World War I in East Africa, map by Mehmet Berker

 

The novel delves into a little more character psychology than one would expect for so short a book (I re-read it in about 8 hours), and it presents a lot more back-story than feels necessary: it’s as if the author felt a need to justify why Rose “goes native,” so to speak, in her relationship with Charlie Allnutt.

Given the times and her upbringing, we cannot doubt that after her grand adventure, Rose would happily settle down in a cottage surrounded with hollyhocks, there to bear Charlie’s children and make blancmanges for the rest of her life. But we can also tell that without her, Charlie the drifter would have been happy to keep a low profile and float out the war in the backwaters of Africa.
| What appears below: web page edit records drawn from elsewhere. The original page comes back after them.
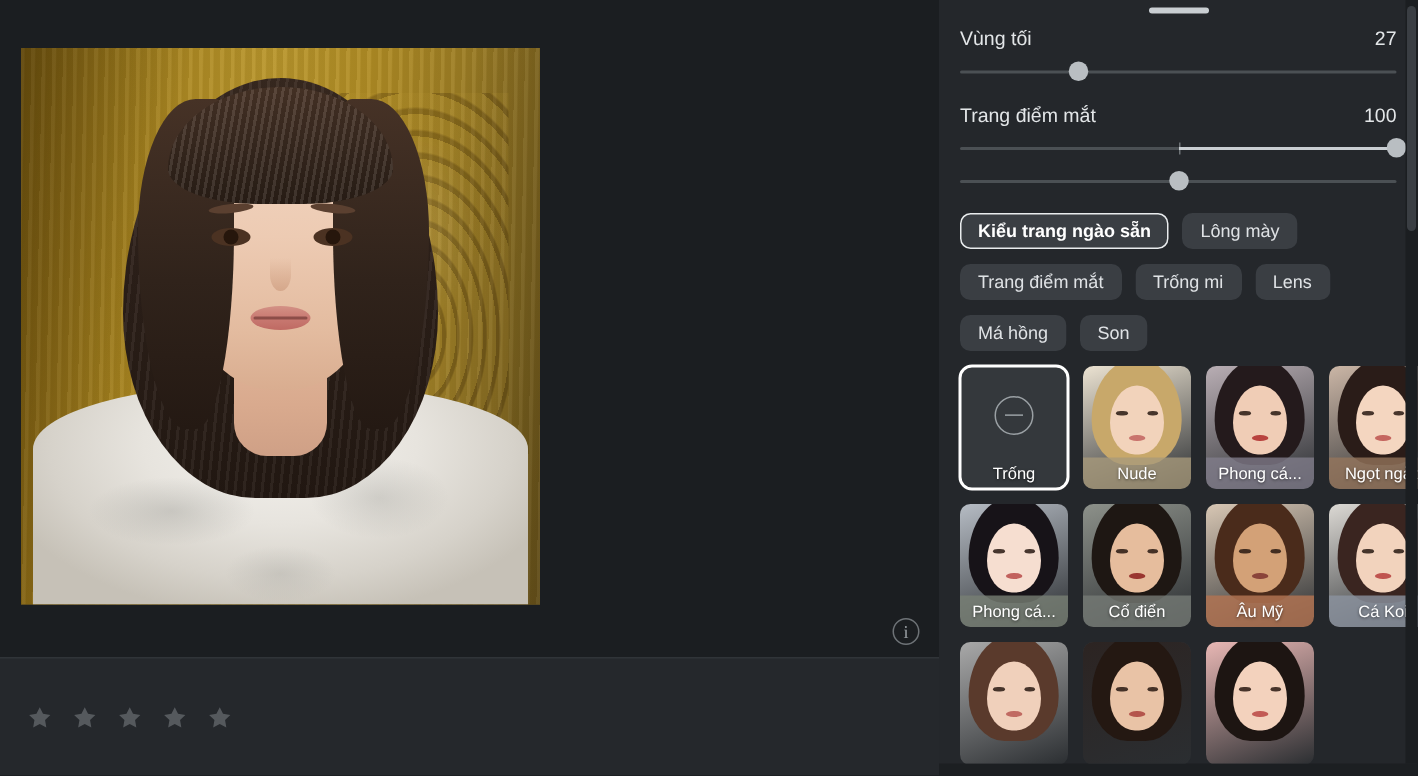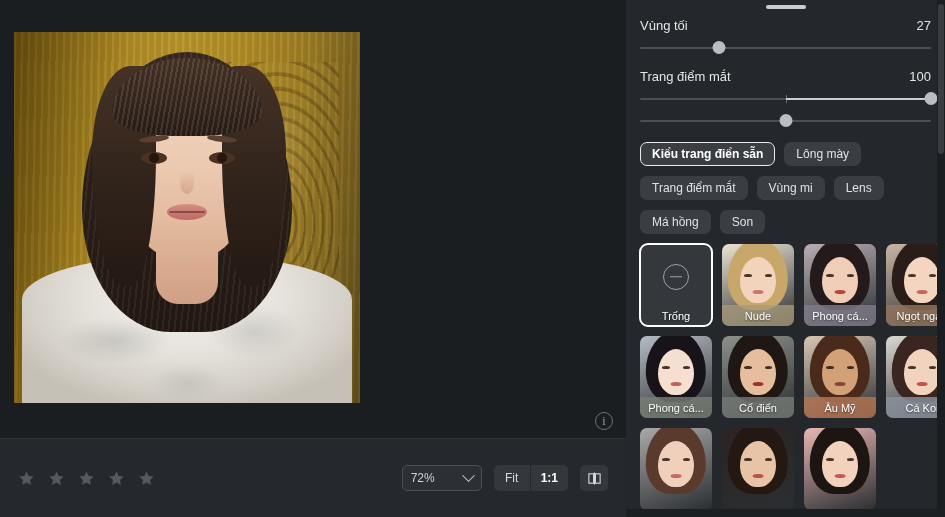--- a/index.html
+++ b/index.html
@@ -367,7 +367,7 @@
 
       <div class="chips" id="chip-host">
           <div class="chip-row">
-            <div class="chip active">Kiểu trang điển sẵn</div>
+            <div class="chip active">Kiểu trang ngào sẵn</div>
             <div class="chip">Lông mày</div>
           </div>
           <div class="chip-row">

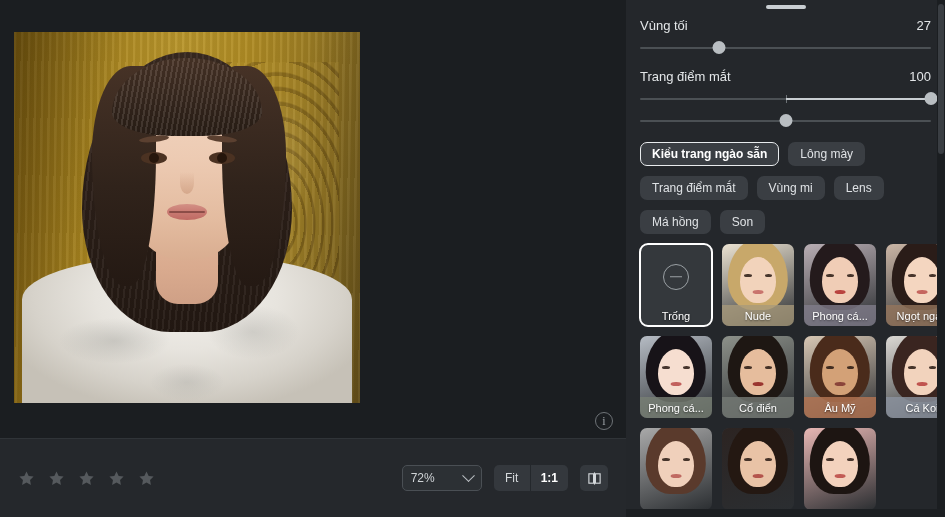--- a/index.html
+++ b/index.html
@@ -372,7 +372,7 @@
           </div>
           <div class="chip-row">
             <div class="chip">Trang điểm mắt</div>
-            <div class="chip">Vùng mi</div>
+            <div class="chip">Trống mi</div>
             <div class="chip">Lens</div>
           </div>
           <div class="chip-row">

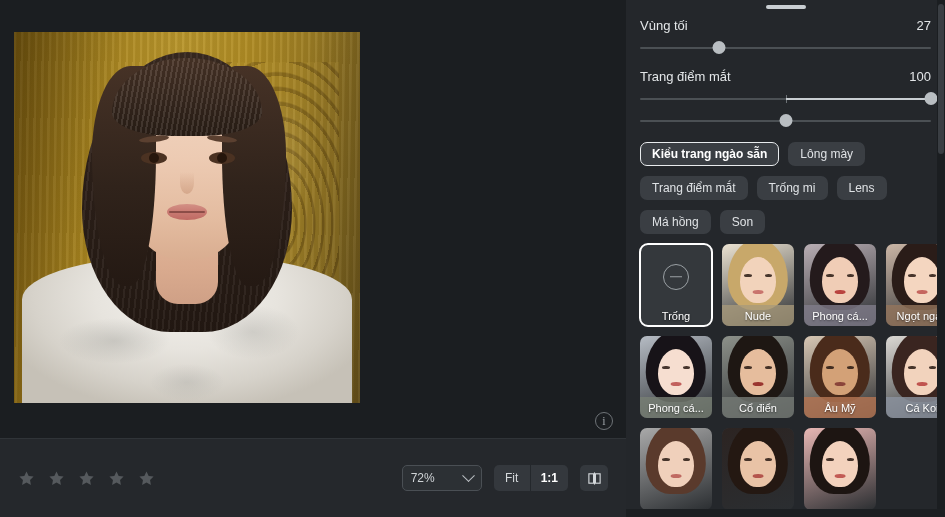--- a/index.html
+++ b/index.html
@@ -311,23 +311,6 @@
         </span>
       </div>
 
-      <div class="bottom-right">
-        <div class="zoom-select">
-          <span class="val">72%</span>
-          <span class="chev"></span>
-        </div>
-        <div class="seg">
-          <div>Fit</div>
-          <div class="on">1:1</div>
-        </div>
-        <div class="compare-btn">
-          <svg width="15" height="15" viewBox="0 0 16 16">
-            <rect x="2" y="3" width="5" height="10" fill="none" stroke="#d4d8db" stroke-width="1.2"></rect>
-            <rect x="9" y="3" width="5" height="10" fill="none" stroke="#d4d8db" stroke-width="1.2"></rect>
-            <line x1="8" y1="1.5" x2="8" y2="14.5" stroke="#d4d8db" stroke-width="1.2"></line>
-          </svg>
-        </div>
-      </div>
     </div>
   </div>
 

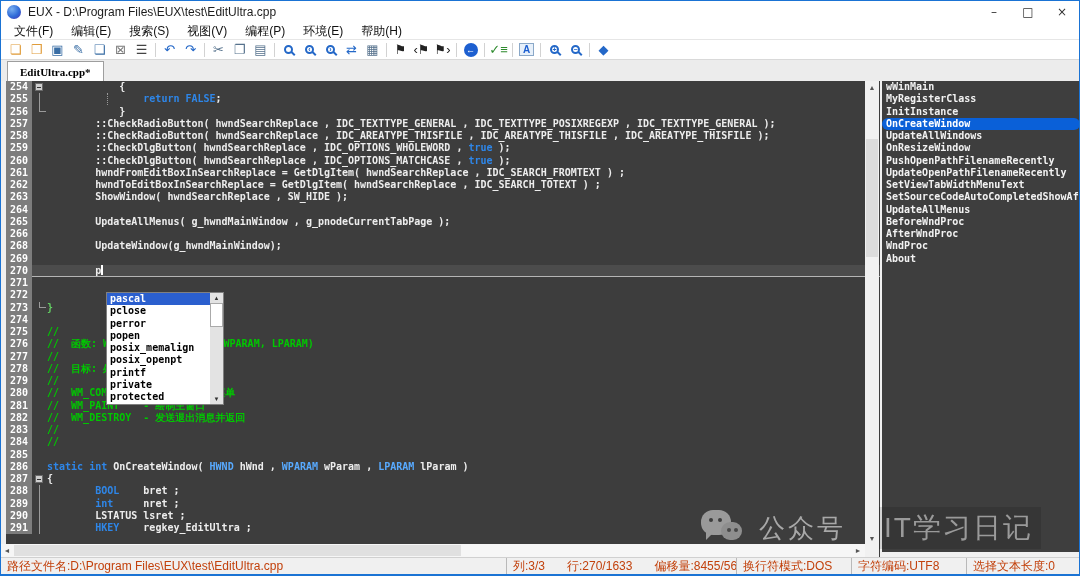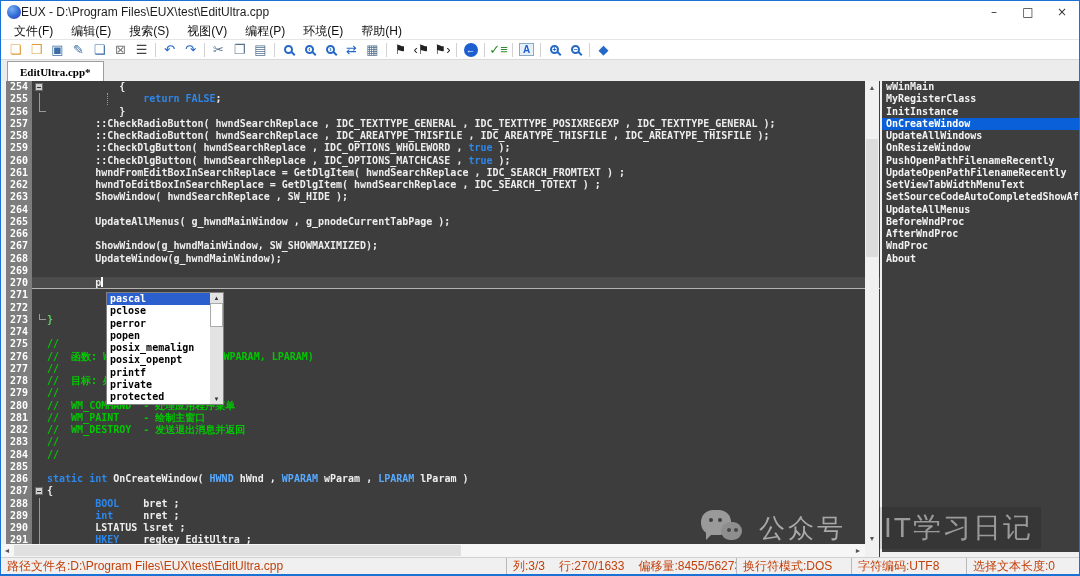--- a/index.html
+++ b/index.html
@@ -16,7 +16,7 @@
   .appicon { width:14px; height:14px; border-radius:50%;
     background:radial-gradient(circle at 35% 30%, #7ab0f0 0%, #2f6bd8 55%, #4a2fb0 100%);
     display:inline-block; flex:0 0 auto; }
-  .wtitle { font-size:12px; color:#1c1c1c; white-space:nowrap; }
+  .wtitle { font-size:12px; color:#1c1c1c; margin-left:7px; white-space:nowrap; }
   .wbtns { margin-left:auto; display:flex; height:100%; }
   .wbtn { width:34px; height:100%; display:flex; align-items:center; justify-content:center;
     color:#333; font-size:12px; font-family:"DejaVu Sans",sans-serif; }

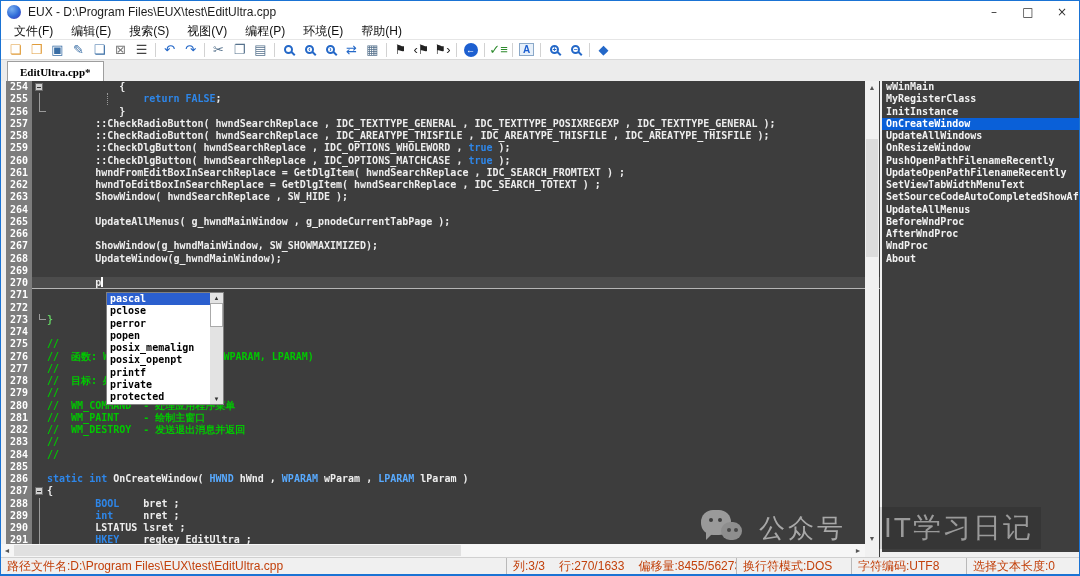--- a/index.html
+++ b/index.html
@@ -93,7 +93,7 @@
   .panel { position:absolute; left:881px; top:0; width:198px; height:471px; background:#3e3e3e; overflow:hidden; }
   .fitem { height:12.26px; font-family:"DejaVu Sans Mono",monospace; font-size:10px; font-weight:bold;
     line-height:12.26px; color:#f2f2f2; padding-left:4px; white-space:nowrap; overflow:hidden; }
-  .fitem.sel { background:#0a60d8; color:#fff; }
+  .fitem.sel { background:#0a60d8; color:#fff;border-radius:6px; }
   .panel-bottom { position:absolute; left:881px; top:471px; width:198px; height:5px; background:#f0f0f0; }
   
   .watermark { position:absolute; left:700px; top:426px; display:flex; align-items:center; z-index:5;

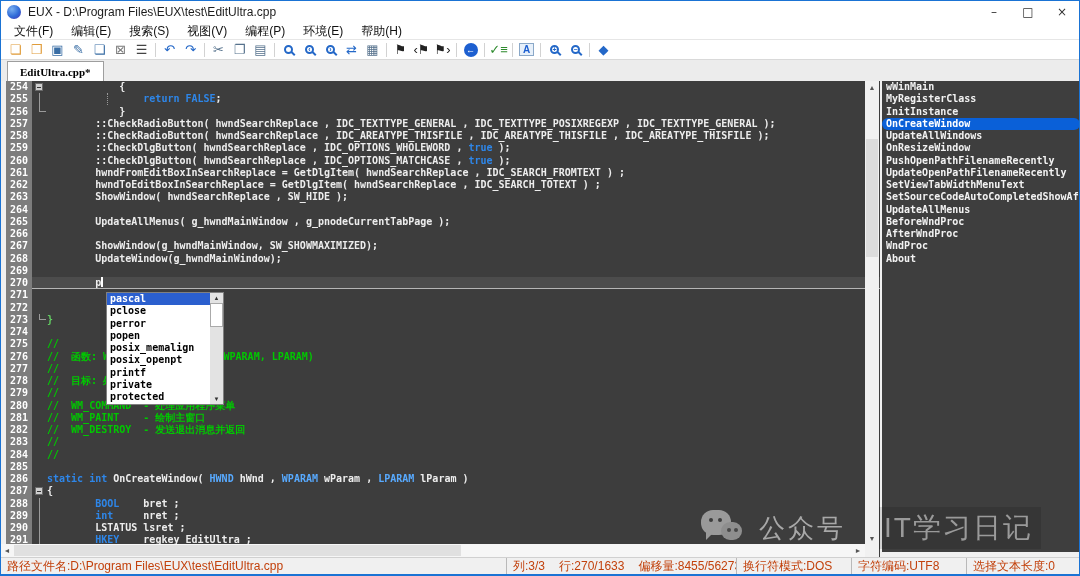--- a/index.html
+++ b/index.html
@@ -346,13 +346,6 @@
           </div>
         </div>
         <div class="row">
-          <div class="lnum">267</div>
-          <div class="codewrap">
-            <div class="foldslot"></div>
-            <pre class="codetext"><span class="tk-w">        ShowWindow(g_hwndMainWindow, SW_SHOWMAXIMIZED);</span></pre>
-          </div>
-        </div>
-        <div class="row">
           <div class="lnum">268</div>
           <div class="codewrap">
             <div class="foldslot"></div>

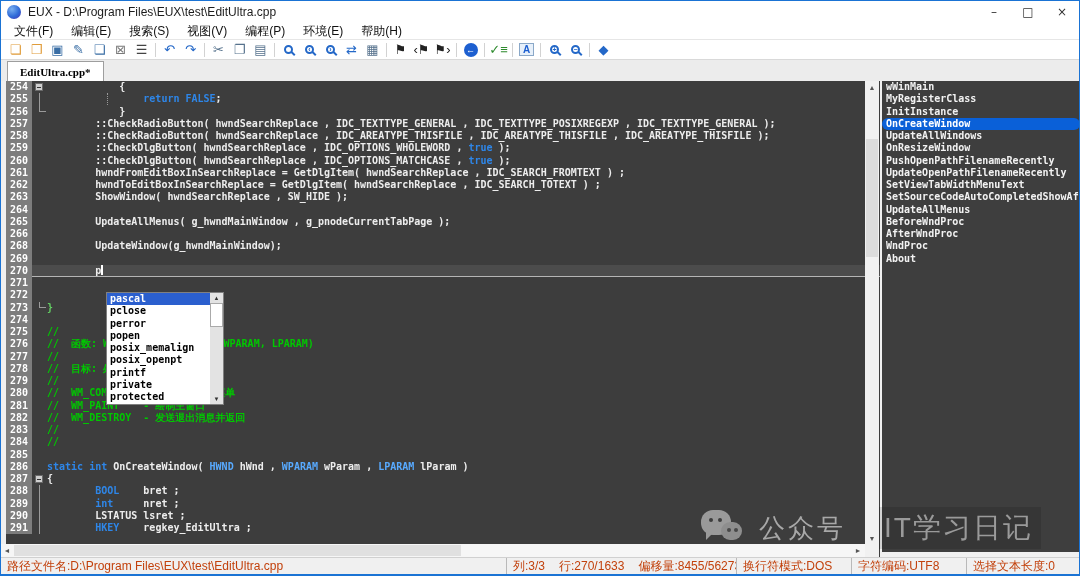--- a/index.html
+++ b/index.html
@@ -112,7 +112,7 @@
     font-size:12px; color:#c2410c; }
   .seg { height:100%; display:flex; align-items:center; padding-left:6px; white-space:nowrap; overflow:hidden; }
   .seg + .seg { border-left:1px solid #b9b9b9; }
-  .seg1 { width:505px; } .seg2 { width:230px; gap:14px; } .seg3 { width:115px; } .seg4 { width:115px; }
+  .seg1 { width:505px; } .seg2 { width:230px; gap:22px; } .seg3 { width:115px; } .seg4 { width:115px; }
   .seg5 { flex:1; }
 </style>
 </head>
Rose makes a hero out of Charlie, not on the flimsy premise that he “rescued“ her from the hazards of a war-torn African colony, but by inspiring him to buck up and brave the leech-infested waters of the river, to help her achieve her grand design.

The African Queen thus becomes a tribute to the hundreds of thousands of women of Rose’s generation who served and inspired in wartime roles of amazing diversity: from traditional sock-knitting and bandage-rolling, and becoming nurses or voluntary aides, to munition workers, ambulance drivers, and innovative lifesavers, such as Madame Marie Curie with her mobile x-ray units, which she personally outfitted and personally delivered to hospitals and casualty clearing stations near the Western Front, and who trained doctors in their use.

Apparently the book’s first publisher didn’t like the way the story ended, and prevailed upon Forester to permit it to be changed, but he changed it back to the way he’d originally written it in the 1940 edition. Normally I don’t think much of publishers who want to become co-writers, and because I haven’t read the first edition, I don’t know exactly how the end differed (other than by the removal of the last two chapters), but in the case of The African Queen, I agree with the first publisher’s decision: Forester’s choice of ending is lame.

Read the book by C. S. Forester, or not, as you like. But be sure to dial up the movie, or dig out your copy of it, and enjoy it for everything it can mean to you, in your understanding of the wars of history and your approach to the battles you face in your own life. Highly recommended.